§ Activity: Restate word for word the lines of the records below, starting at the line that contains "Mish Boys Jogger" and ending at the line that contains "total: 1020.86 -> 751.05", with both of those lines included and nothing else.

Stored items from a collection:
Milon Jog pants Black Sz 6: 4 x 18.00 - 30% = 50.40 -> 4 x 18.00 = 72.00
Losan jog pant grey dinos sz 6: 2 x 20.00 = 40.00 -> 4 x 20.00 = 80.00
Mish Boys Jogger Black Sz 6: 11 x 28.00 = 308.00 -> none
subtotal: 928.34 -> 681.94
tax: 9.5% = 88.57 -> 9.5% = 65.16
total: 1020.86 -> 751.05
* * *
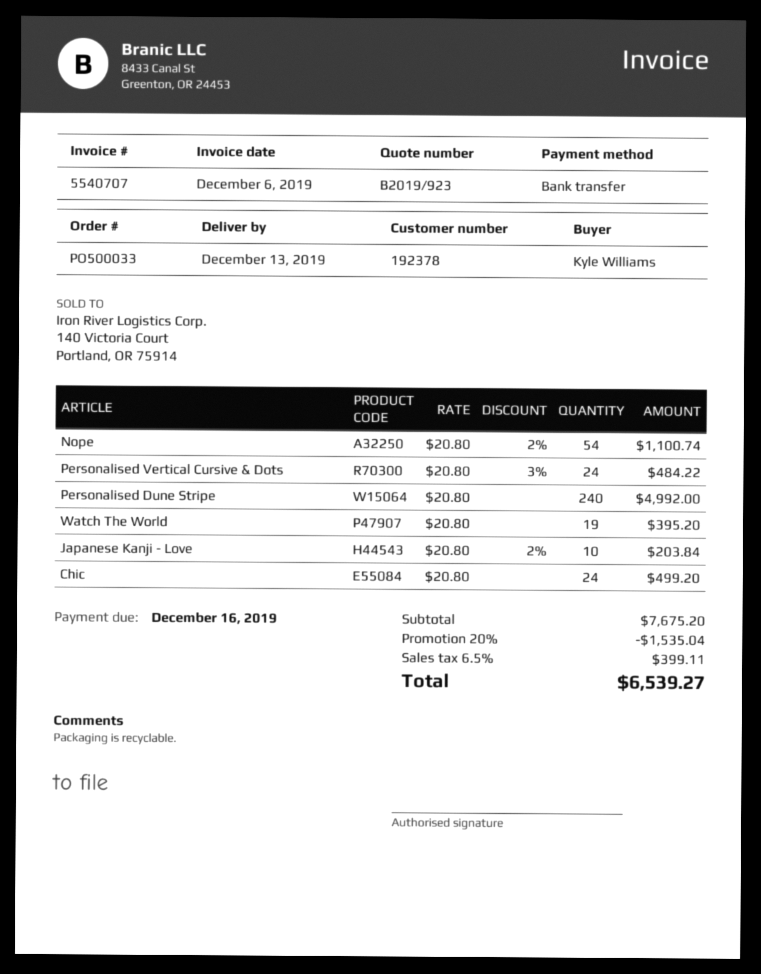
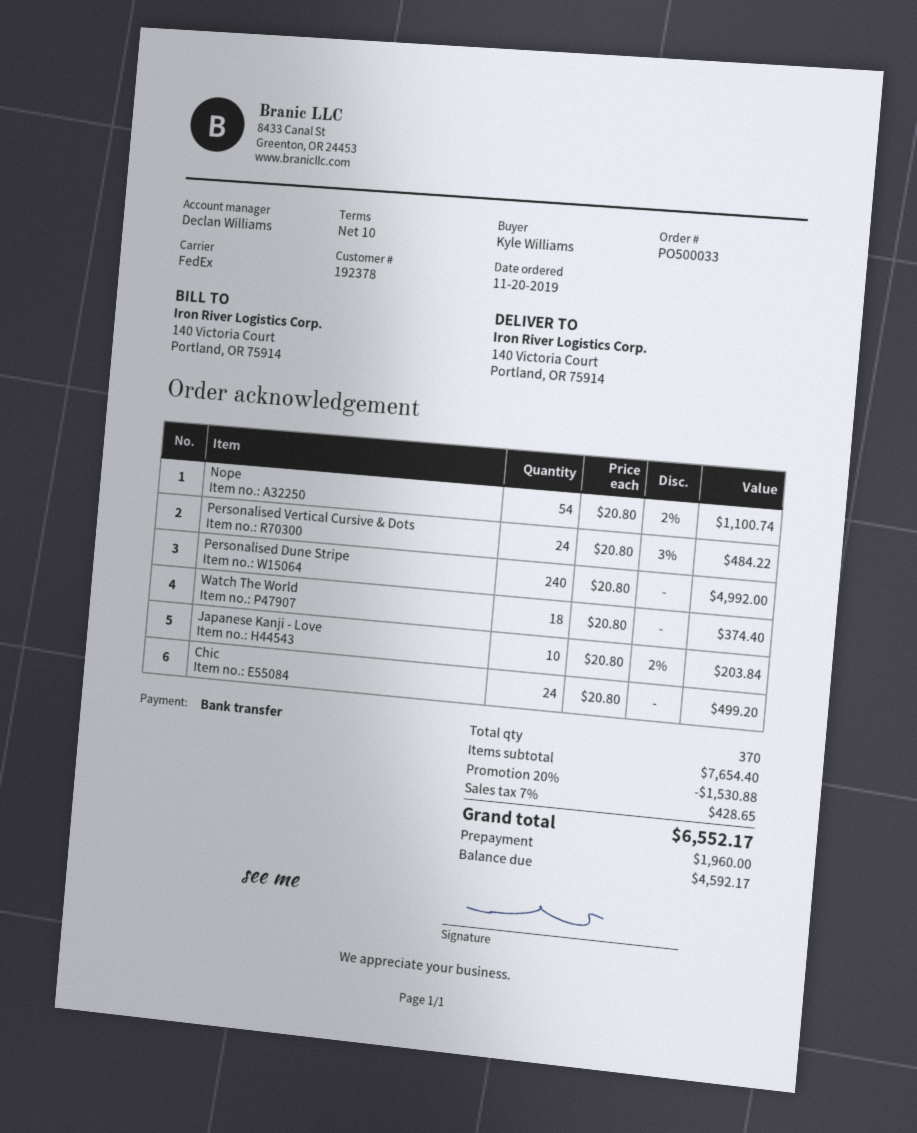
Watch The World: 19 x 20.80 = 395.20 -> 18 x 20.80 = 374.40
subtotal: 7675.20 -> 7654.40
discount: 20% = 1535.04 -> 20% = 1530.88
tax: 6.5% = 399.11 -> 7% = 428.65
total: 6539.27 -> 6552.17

§ Final answer:
Mish Boys Jogger Black Sz 6: 11 x 28.00 = 308.00 -> none
subtotal: 928.34 -> 681.94
tax: 9.5% = 88.57 -> 9.5% = 65.16
total: 1020.86 -> 751.05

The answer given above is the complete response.